▸ **PROBLEM REQUIREMENTS**: Starting at the top of the records below and ending with the line that contains "shipping: 13.50 -> 17.23", print each line exactly as written, skipping the pictures.

▸ **Data entries**:
'''

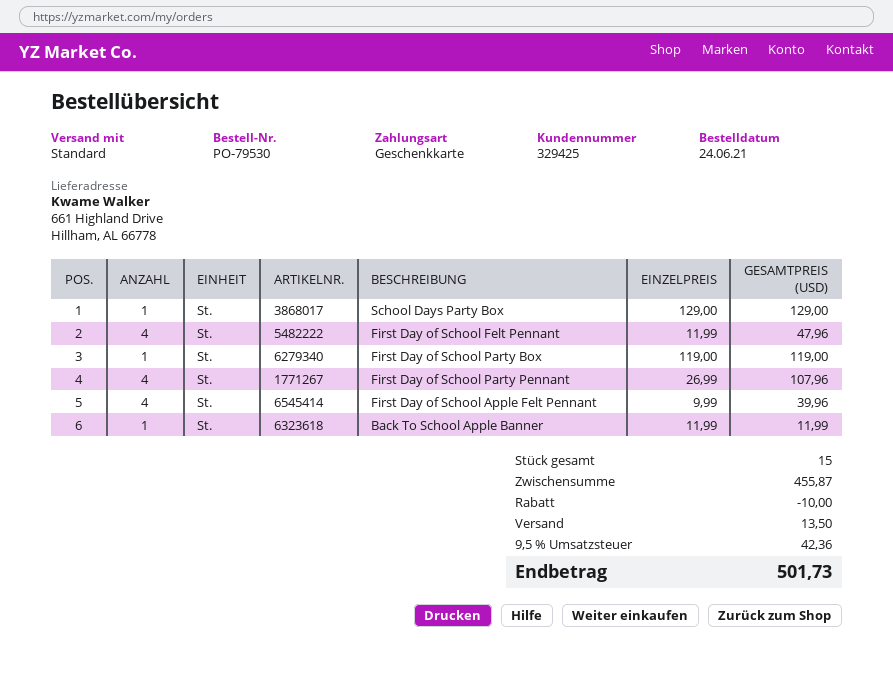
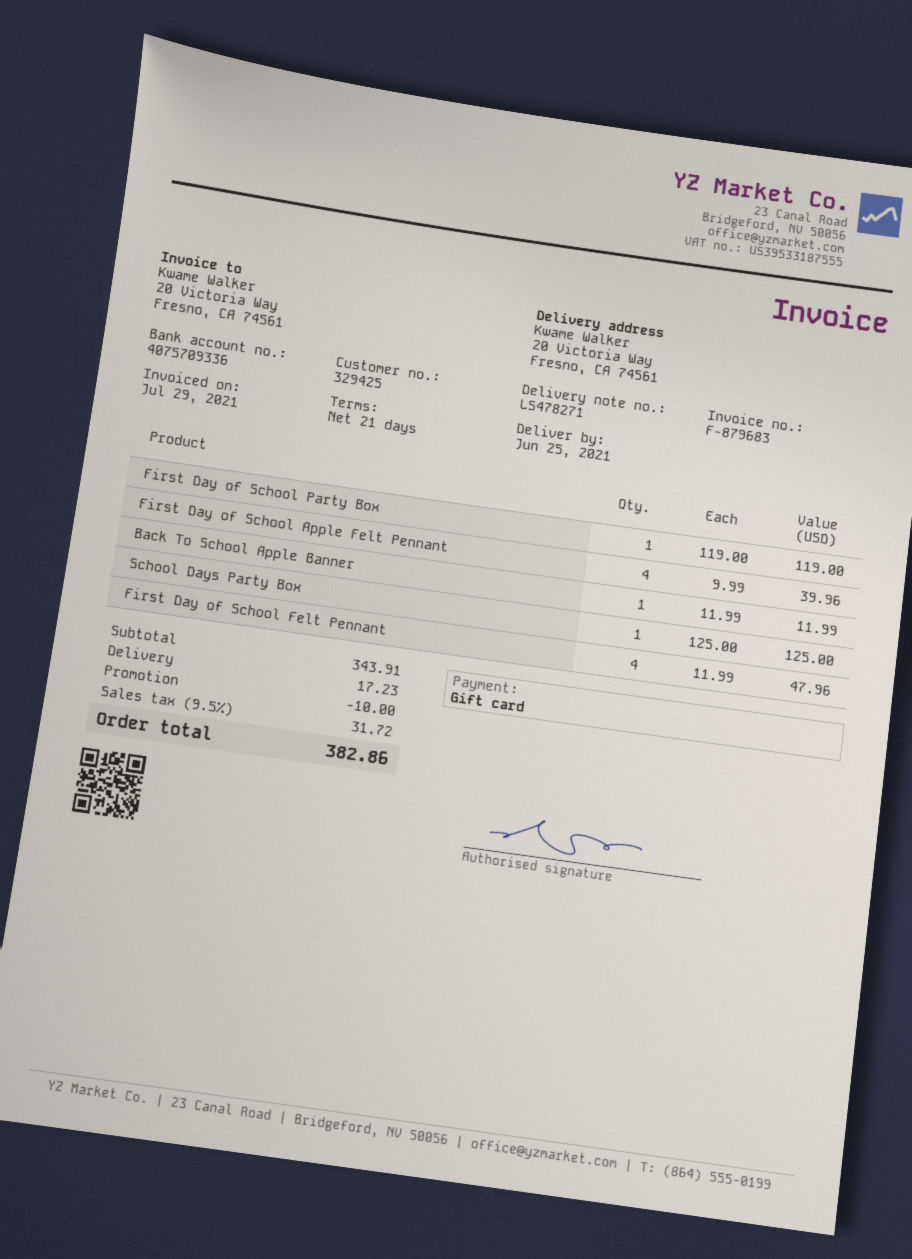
ship to: 661 Highland Drive, Hillham, AL 66778 -> 20 Victoria Way, Fresno, CA 74561
School Days Party Box: 1 x 129.00 = 129.00 -> 1 x 125.00 = 125.00
First Day of School Party Pennant: 4 x 26.99 = 107.96 -> none
subtotal: 455.87 -> 343.91
shipping: 13.50 -> 17.23
tax: 9.5% = 42.36 -> 9.5% = 31.72
total: 501.73 -> 382.86

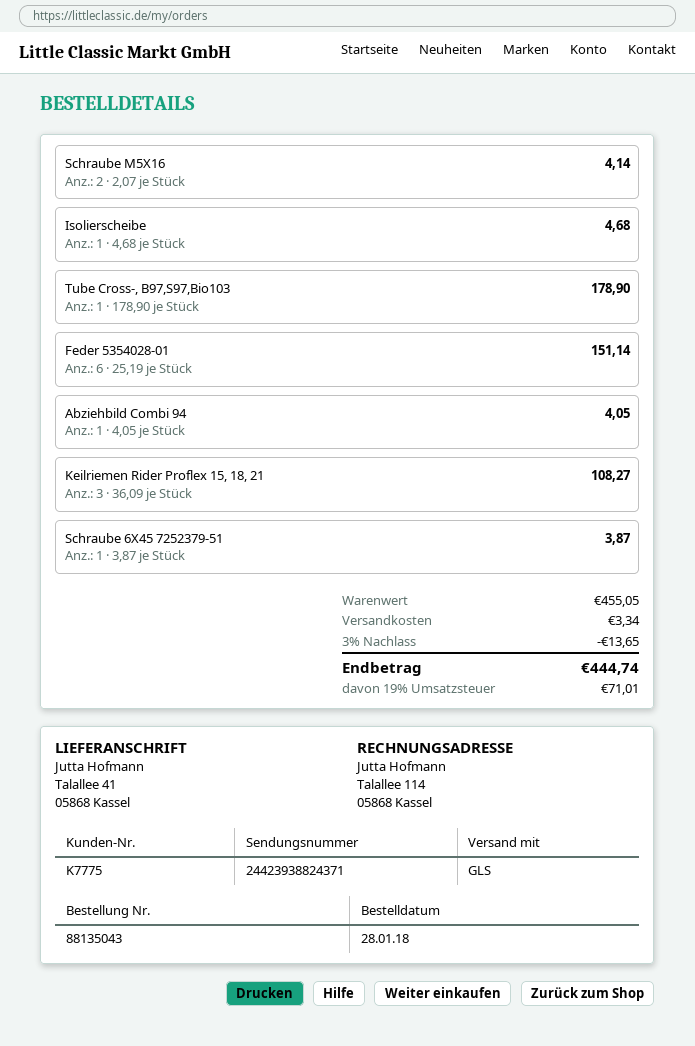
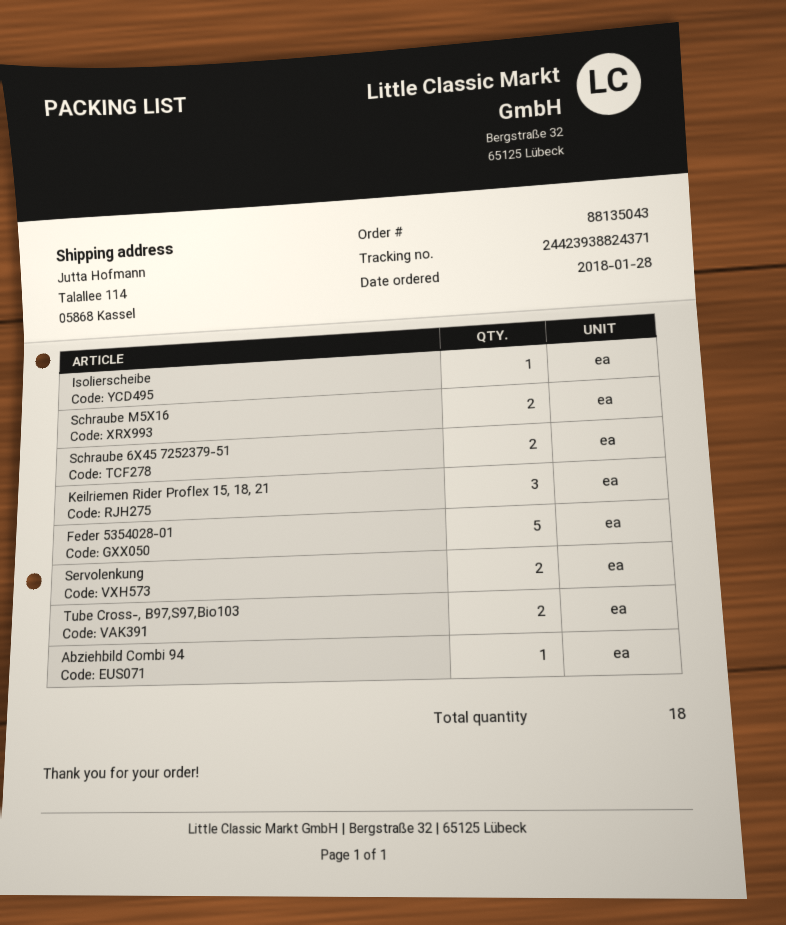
ship to: Talallee 41, 05868 Kassel -> Talallee 114, 05868 Kassel
Tube Cross-, B97,S97,Bio103: 1 -> 2
Feder 5354028-01: 6 -> 5
Schraube 6X45 7252379-51: 1 -> 2
Servolenkung: none -> 2

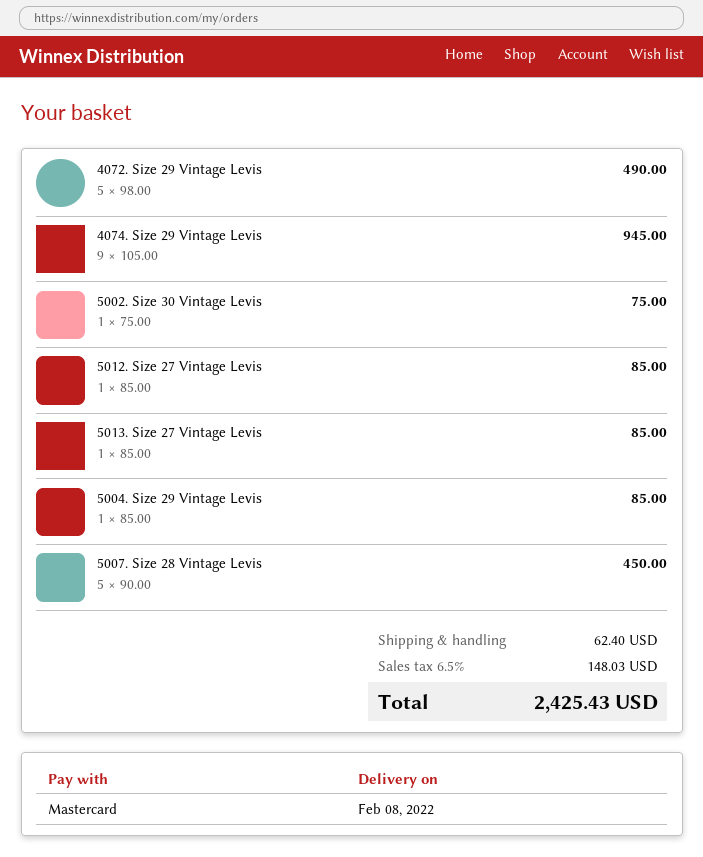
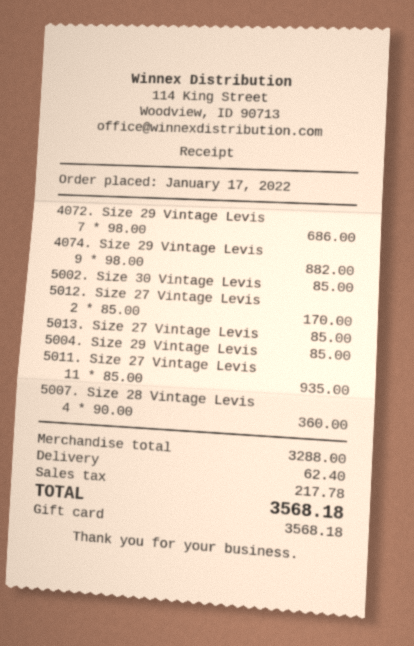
payment method: Mastercard -> gift card
4072. Size 29 Vintage Levis: 5 x 98.00 = 490.00 -> 7 x 98.00 = 686.00
4074. Size 29 Vintage Levis: 9 x 105.00 = 945.00 -> 9 x 98.00 = 882.00
5002. Size 30 Vintage Levis: 1 x 75.00 = 75.00 -> 1 x 85.00 = 85.00
5012. Size 27 Vintage Levis: 1 x 85.00 = 85.00 -> 2 x 85.00 = 170.00
5007. Size 28 Vintage Levis: 5 x 90.00 = 450.00 -> 4 x 90.00 = 360.00
5011. Size 27 Vintage Levis: none -> 11 x 85.00 = 935.00
tax: 148.03 -> 217.78
total: 2425.43 -> 3568.18

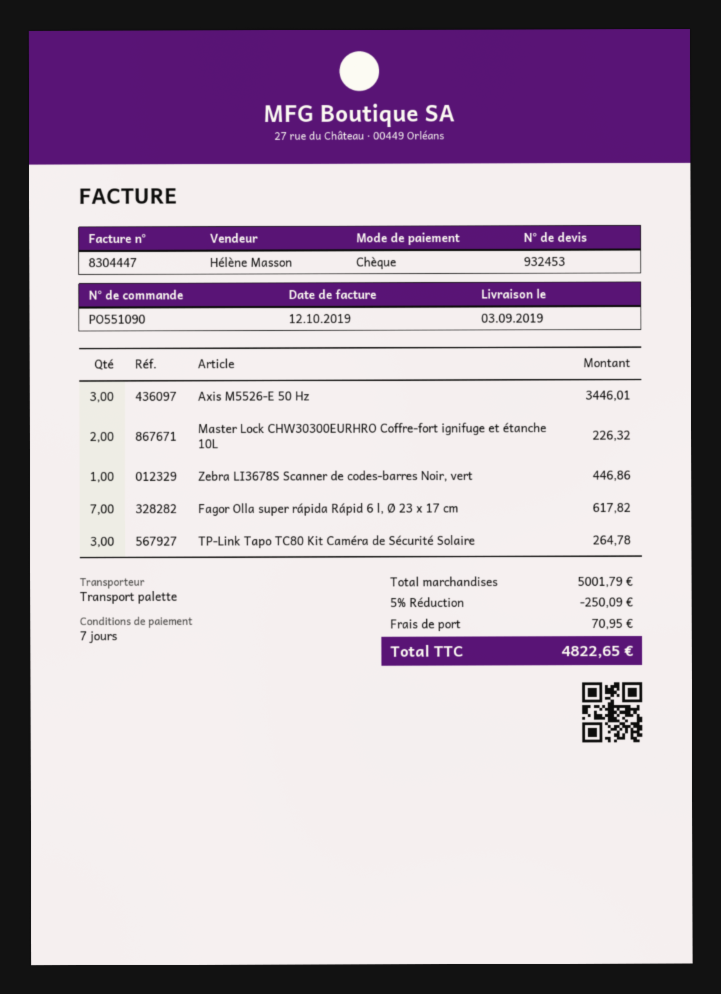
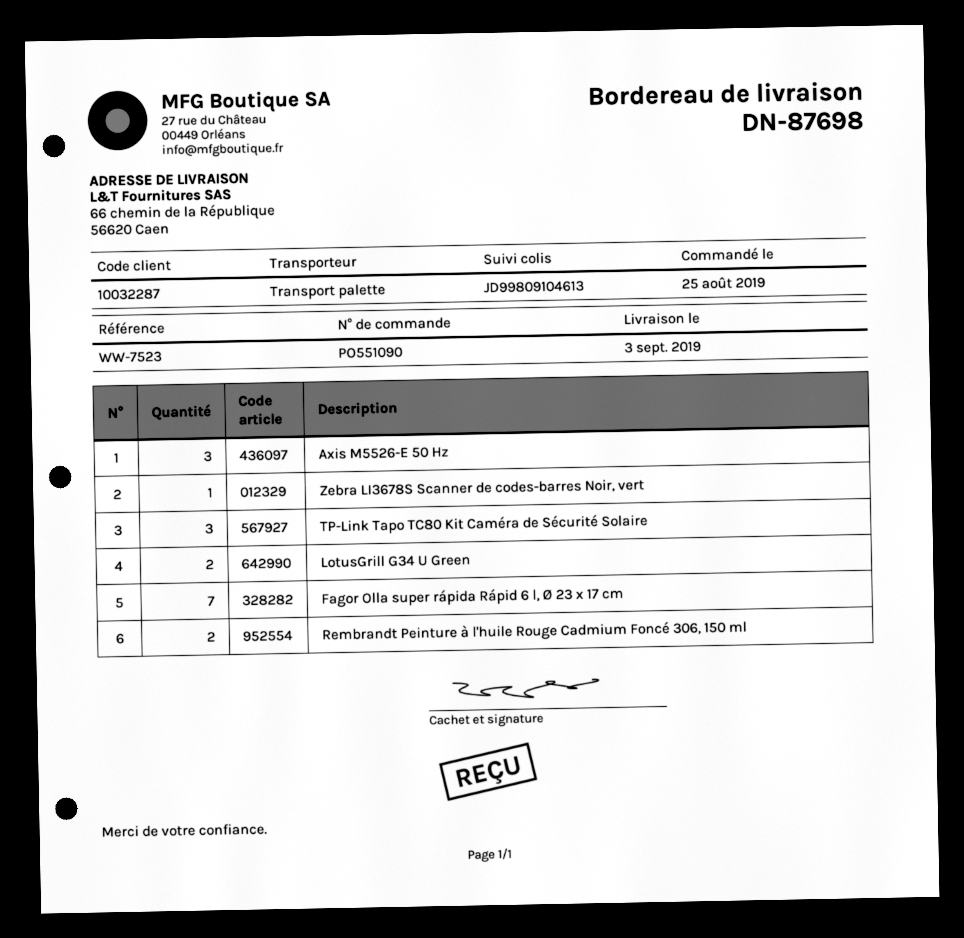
Master Lock CHW30300EURHRO Coffre-fort ignifuge et étanche 10L: 2 -> none
LotusGrill G34 U Green: none -> 2
Rembrandt Peinture à l'huile Rouge Cadmium Foncé 306, 150 ml: none -> 2

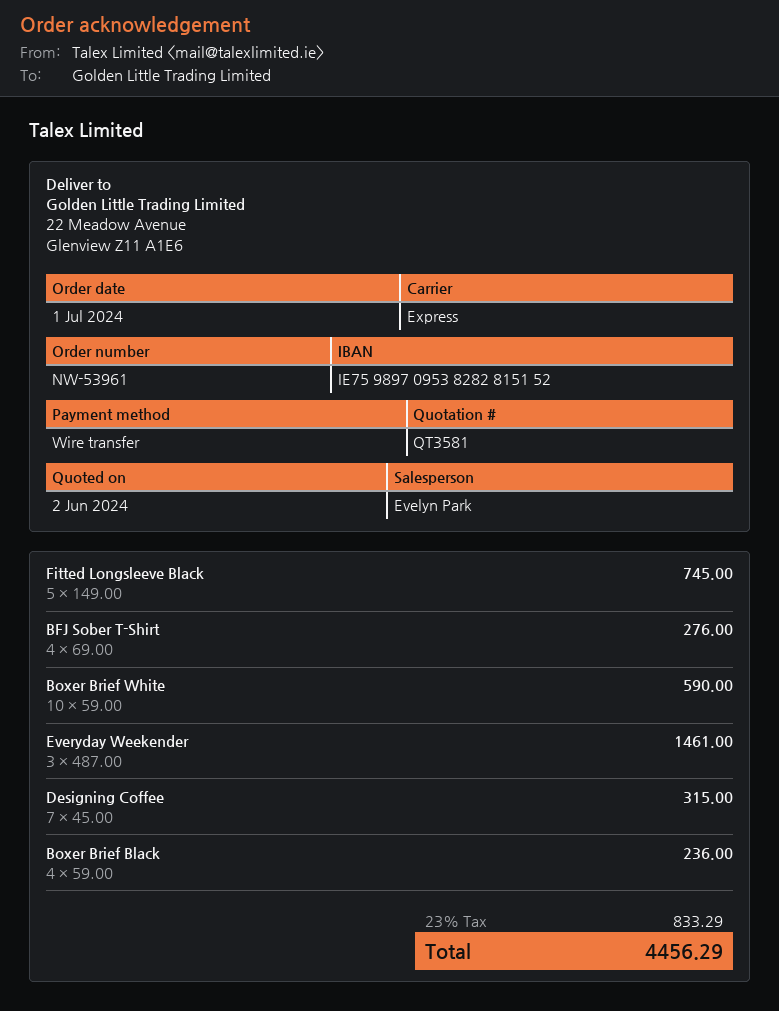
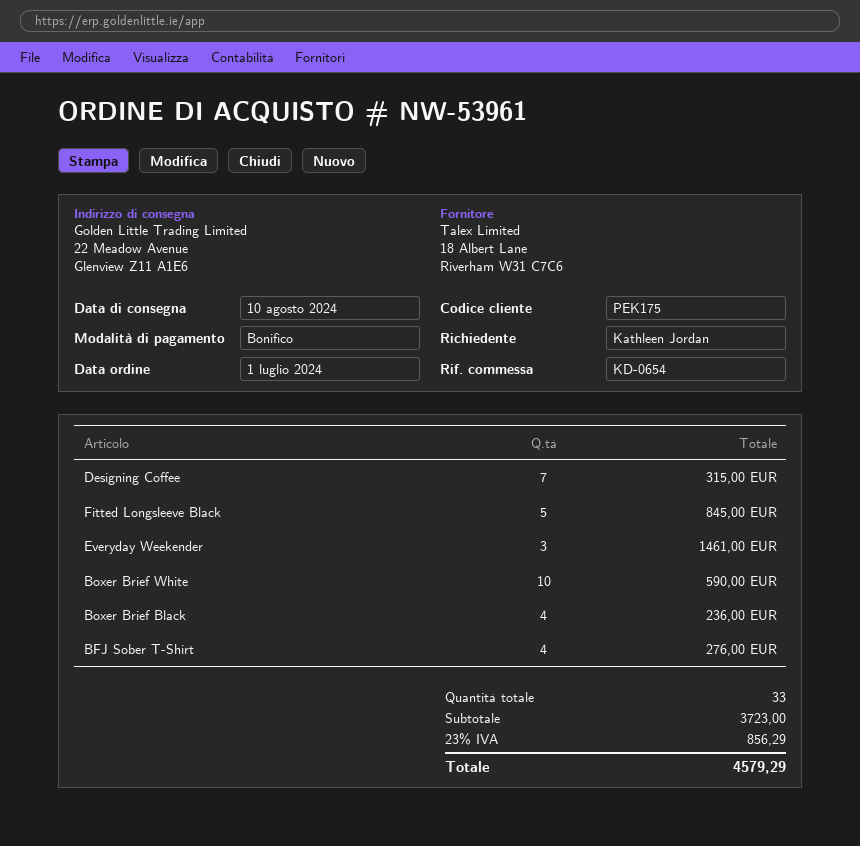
Fitted Longsleeve Black: 5 for 745.00 -> 5 for 845.00
tax: 23% = 833.29 -> 23% = 856.29
total: 4456.29 -> 4579.29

'''

▸ **RESULT OF THIS TASK**:
ship to: 661 Highland Drive, Hillham, AL 66778 -> 20 Victoria Way, Fresno, CA 74561
School Days Party Box: 1 x 129.00 = 129.00 -> 1 x 125.00 = 125.00
First Day of School Party Pennant: 4 x 26.99 = 107.96 -> none
subtotal: 455.87 -> 343.91
shipping: 13.50 -> 17.23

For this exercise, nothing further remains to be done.